3.6 Monitoring and Assessment of the Year Abroad

Supervision and Welfare of Students

Whenever feasible, the Programme Coordinators will visit each student on location in Europe once during Year III so as to monitor progress in linguistic, personal and academic terms and to ensure smooth cooperation with the host institutions and/or firms/organizations. Approximately a day is needed for each dual visit. The visits will be documented in a detailed report. The Programme Coordinators will keep records on both student and company/institution. In this way a record of the relationship with the company/institution is built up.

Assessment

Whether the objectives of linguistic and cultural immersion are reached can be measured to some extent by (a) the acquisition of study credits under the European Credit Transfer System (ECTS) scheme at the host institution and (b) the acquisition of advanced language proficiency certificates. These credits and certificates normally enable students to enroll in European Master programmes immediately after having acquired their first degree in Hong Kong. Alternatively, (c) testimonials from employers can be used to assess learning progress.

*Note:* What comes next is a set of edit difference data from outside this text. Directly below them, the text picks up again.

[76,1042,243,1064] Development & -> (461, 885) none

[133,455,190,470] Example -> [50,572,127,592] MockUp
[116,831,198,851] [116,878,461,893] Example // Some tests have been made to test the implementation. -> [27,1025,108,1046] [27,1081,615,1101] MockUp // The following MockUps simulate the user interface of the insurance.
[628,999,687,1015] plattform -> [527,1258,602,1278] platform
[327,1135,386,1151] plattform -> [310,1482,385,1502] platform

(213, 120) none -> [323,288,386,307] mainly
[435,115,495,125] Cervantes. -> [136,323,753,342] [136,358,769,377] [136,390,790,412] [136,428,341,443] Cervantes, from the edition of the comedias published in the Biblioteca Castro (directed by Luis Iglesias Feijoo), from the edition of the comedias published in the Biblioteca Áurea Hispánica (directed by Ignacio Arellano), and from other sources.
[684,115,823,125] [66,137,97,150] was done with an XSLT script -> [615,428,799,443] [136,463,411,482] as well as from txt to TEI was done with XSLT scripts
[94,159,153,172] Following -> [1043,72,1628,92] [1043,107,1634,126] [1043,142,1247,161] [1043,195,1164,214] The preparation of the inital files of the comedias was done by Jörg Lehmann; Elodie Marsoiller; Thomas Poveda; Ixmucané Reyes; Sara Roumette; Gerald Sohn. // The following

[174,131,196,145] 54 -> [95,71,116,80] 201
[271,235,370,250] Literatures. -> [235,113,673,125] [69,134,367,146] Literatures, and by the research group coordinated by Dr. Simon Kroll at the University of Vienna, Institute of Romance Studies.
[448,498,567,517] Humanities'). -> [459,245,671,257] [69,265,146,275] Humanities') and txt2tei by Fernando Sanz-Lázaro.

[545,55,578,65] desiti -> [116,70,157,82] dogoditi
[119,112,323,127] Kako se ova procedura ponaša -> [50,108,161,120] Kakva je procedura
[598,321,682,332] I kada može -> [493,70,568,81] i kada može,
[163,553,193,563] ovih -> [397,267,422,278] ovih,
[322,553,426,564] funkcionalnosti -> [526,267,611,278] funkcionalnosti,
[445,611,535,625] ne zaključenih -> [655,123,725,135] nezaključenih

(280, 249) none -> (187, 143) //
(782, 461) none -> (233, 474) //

The Year Abroad has to be successfully completed before a student can be awarded a degree. An assessment is based on a portfolio of measures assembled on each student. The portfolio consists of
  1. Results of language tests carried out before and during the Year Abroad, including language examination records from the host institution;

  2. written proof of regular class attendance at the host institution and examination results (normally an ECTS Transcript of Records)

  3. Internship contract and testimonials from the internship provider;

  4. If feasible, demonstrable progress in preparatory work on the Honours Project;

  5. Written report of the student

  6. If necessary, written report on the student by the visiting Programme Coordinator.

↑ Back to top

3.7 Credit Distribution

While the primary purpose of Year III is the improvement of language and cultural proficiency, the students will in any case have to attend academic courses at the host institution, therefore to achieve measurable gains in knowledge domains relevant to the overall European Studies curriculum. Internships, on the other hand, are feasible only if a student has reached a very high proficiency level in the foreign language. It is therefore proposed to nominally divide the 21 units/credits into two subcategories:

  • 9 units / credits for intensive language acquisition in Europe. Credits are to be awarded for the competence level achieved and certified by appropriate formal language testing certificates within the Common European Framework of Reference of the Council of Europe (CEFR Levels B2 / C1 "Operational Mastery" : e.g. DSH, TestDaF, DELF / DALF, TECF, TEF or university course equivalents).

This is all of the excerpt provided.